__Dataset entries__:
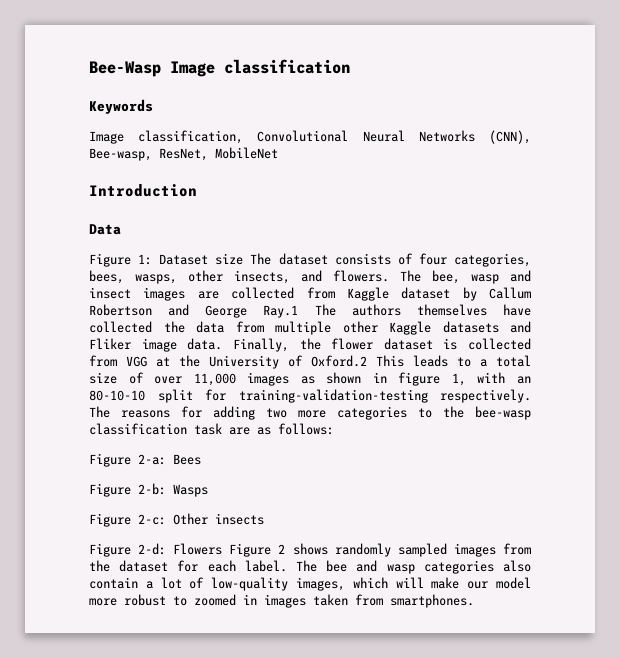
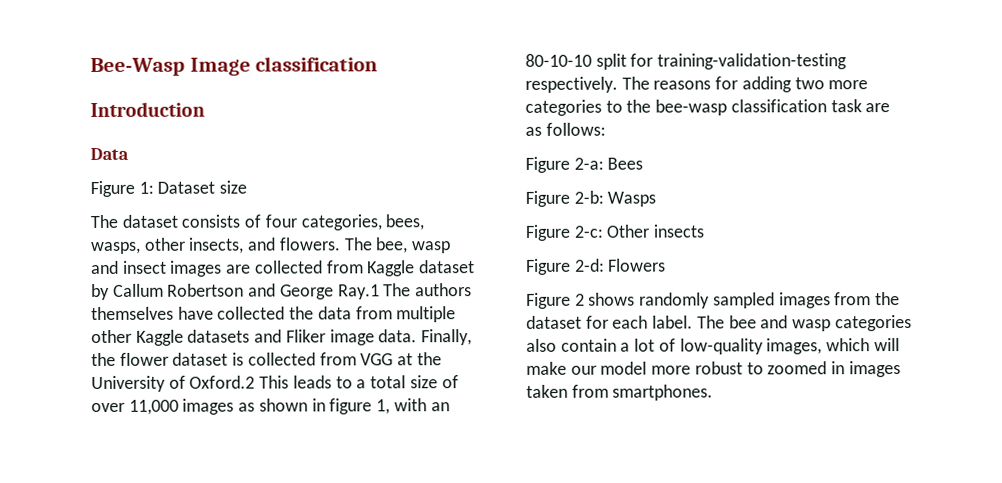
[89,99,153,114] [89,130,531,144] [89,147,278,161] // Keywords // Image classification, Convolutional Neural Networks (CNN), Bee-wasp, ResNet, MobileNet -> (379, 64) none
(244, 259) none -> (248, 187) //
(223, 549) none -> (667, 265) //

---

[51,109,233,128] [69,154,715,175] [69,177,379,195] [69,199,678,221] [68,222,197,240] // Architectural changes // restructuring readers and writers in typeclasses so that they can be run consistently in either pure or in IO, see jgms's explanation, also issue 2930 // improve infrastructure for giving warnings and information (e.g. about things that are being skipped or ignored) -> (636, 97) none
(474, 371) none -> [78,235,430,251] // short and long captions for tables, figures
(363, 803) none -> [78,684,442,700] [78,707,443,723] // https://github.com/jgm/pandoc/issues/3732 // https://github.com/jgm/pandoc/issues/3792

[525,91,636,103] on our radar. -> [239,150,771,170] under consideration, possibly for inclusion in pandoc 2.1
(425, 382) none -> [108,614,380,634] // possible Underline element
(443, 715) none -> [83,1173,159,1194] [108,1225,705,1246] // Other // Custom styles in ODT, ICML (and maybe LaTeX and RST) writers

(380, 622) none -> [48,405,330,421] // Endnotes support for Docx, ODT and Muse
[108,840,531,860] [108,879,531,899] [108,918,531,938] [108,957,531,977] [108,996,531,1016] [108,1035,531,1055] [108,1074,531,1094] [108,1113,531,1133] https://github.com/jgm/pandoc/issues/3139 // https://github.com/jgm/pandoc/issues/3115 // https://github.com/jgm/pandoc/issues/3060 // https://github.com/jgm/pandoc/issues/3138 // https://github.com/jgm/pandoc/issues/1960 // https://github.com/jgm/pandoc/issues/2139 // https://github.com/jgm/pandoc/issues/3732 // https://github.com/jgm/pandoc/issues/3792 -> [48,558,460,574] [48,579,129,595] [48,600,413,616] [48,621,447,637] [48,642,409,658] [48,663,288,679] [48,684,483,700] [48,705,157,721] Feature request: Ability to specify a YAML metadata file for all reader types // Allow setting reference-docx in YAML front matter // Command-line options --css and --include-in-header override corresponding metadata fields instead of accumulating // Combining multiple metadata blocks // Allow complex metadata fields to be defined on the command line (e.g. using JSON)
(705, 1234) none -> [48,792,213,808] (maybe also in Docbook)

---

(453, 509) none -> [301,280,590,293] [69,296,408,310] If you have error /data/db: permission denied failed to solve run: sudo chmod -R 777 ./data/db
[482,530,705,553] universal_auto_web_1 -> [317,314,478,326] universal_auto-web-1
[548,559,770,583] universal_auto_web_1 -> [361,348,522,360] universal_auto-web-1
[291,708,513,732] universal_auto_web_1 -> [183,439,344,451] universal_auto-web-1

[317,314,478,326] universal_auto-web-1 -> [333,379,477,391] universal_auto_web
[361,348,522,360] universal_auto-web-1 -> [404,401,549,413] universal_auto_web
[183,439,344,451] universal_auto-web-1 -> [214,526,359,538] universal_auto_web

__Task details__: Please copy, exactly as written, every line in the listing above from the line with "[89,99,153,114] [89,130,531,144] [89,147,278,161]" up to and including the line with "(223, 549) none -> (667, 265) //".

__Solution for this task__:
[89,99,153,114] [89,130,531,144] [89,147,278,161] // Keywords // Image classification, Convolutional Neural Networks (CNN), Bee-wasp, ResNet, MobileNet -> (379, 64) none
(244, 259) none -> (248, 187) //
(223, 549) none -> (667, 265) //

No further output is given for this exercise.